START DATA PROVIDED
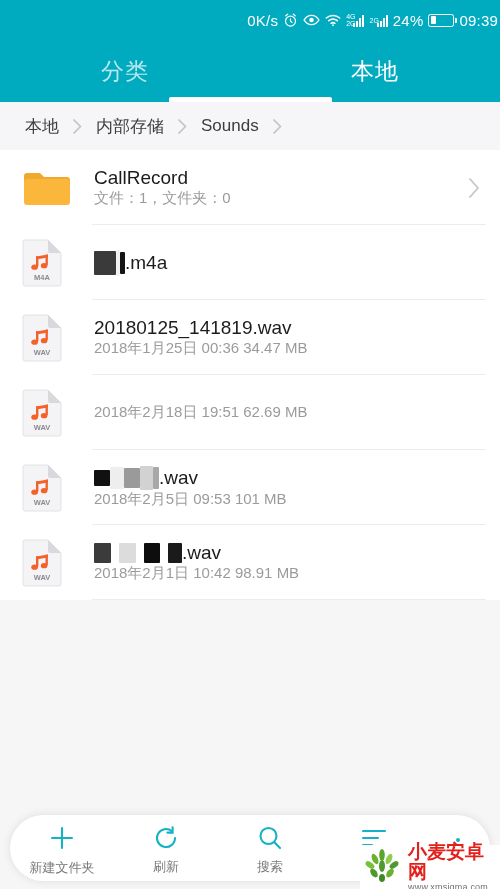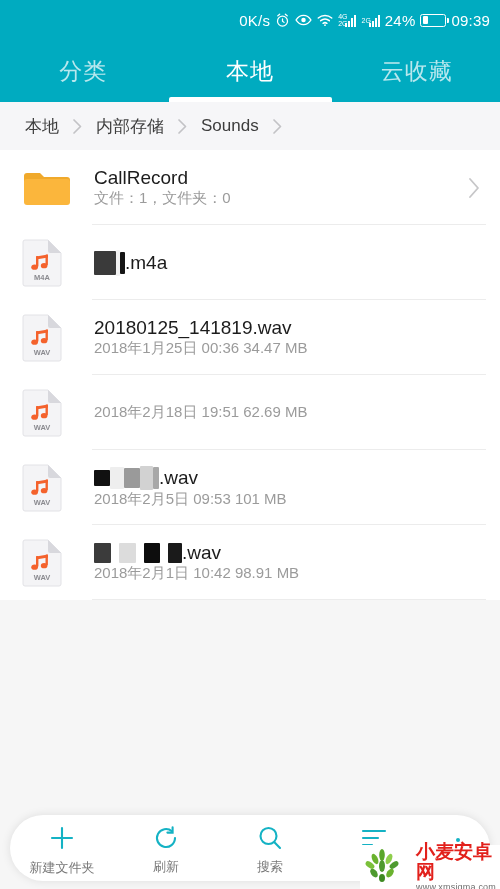--- a/index.html
+++ b/index.html
@@ -26,7 +26,7 @@
     display: flex;
     align-items: center;
     justify-content: flex-end;
-    padding-right: 10px;
+    padding-right: 2px;
     box-sizing: border-box;
     color: #ffffff;
     font-size: 15px;

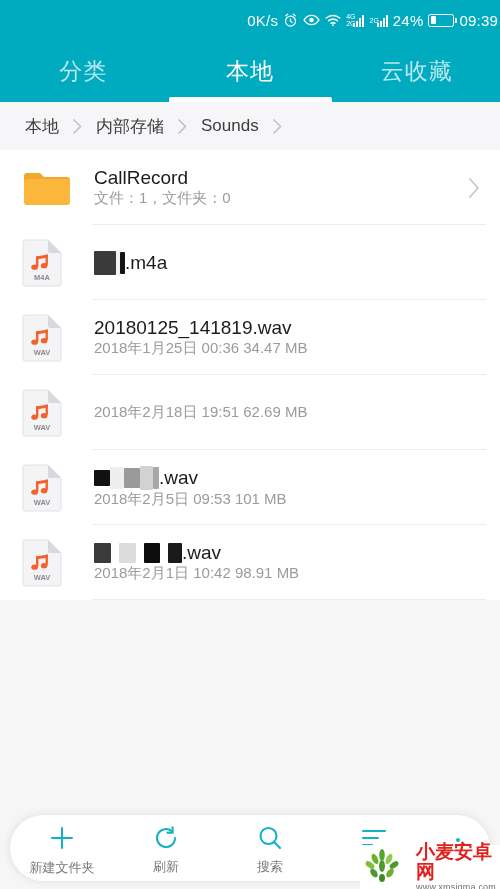--- a/index.html
+++ b/index.html
@@ -304,7 +304,6 @@
   <div class="tabbar">
     <div class="tab">分类</div>
     <div class="tab active">本地</div>
-    <div class="tab">云收藏</div>
     <div class="tab-indicator"></div>
   </div>
 

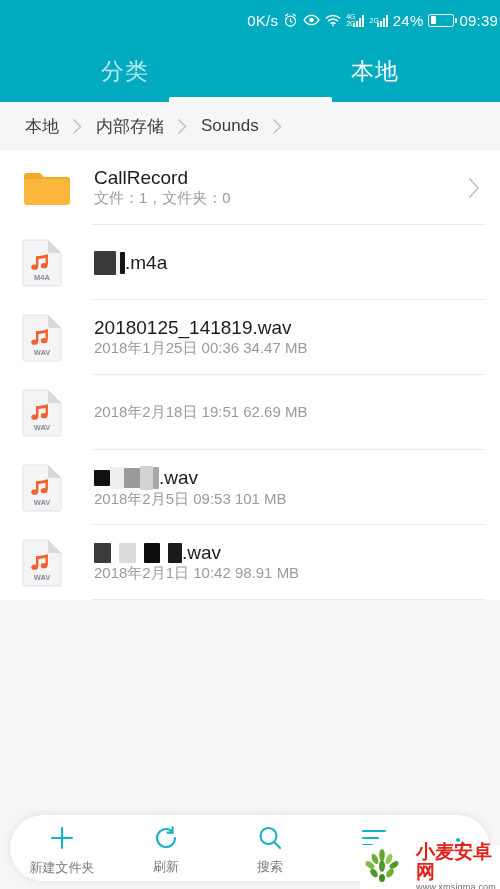--- a/index.html
+++ b/index.html
@@ -220,7 +220,7 @@
     background: #ffffff;
     display: flex;
     align-items: center;
-    gap: 16px;
+    gap: 8px;
     padding-left: 4px;
     box-sizing: border-box;
     pointer-events: none;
END DATA PROVIDED
**EXERCISE PROMPT:**
Omitting all pictures, copy the preceding entries without any alteration.

**EXERCISE ANSWER:**
--- a/index.html
+++ b/index.html
@@ -26,7 +26,7 @@
     display: flex;
     align-items: center;
     justify-content: flex-end;
-    padding-right: 10px;
+    padding-right: 2px;
     box-sizing: border-box;
     color: #ffffff;
     font-size: 15px;

--- a/index.html
+++ b/index.html
@@ -304,7 +304,6 @@
   <div class="tabbar">
     <div class="tab">分类</div>
     <div class="tab active">本地</div>
-    <div class="tab">云收藏</div>
     <div class="tab-indicator"></div>
   </div>
 

--- a/index.html
+++ b/index.html
@@ -220,7 +220,7 @@
     background: #ffffff;
     display: flex;
     align-items: center;
-    gap: 16px;
+    gap: 8px;
     padding-left: 4px;
     box-sizing: border-box;
     pointer-events: none;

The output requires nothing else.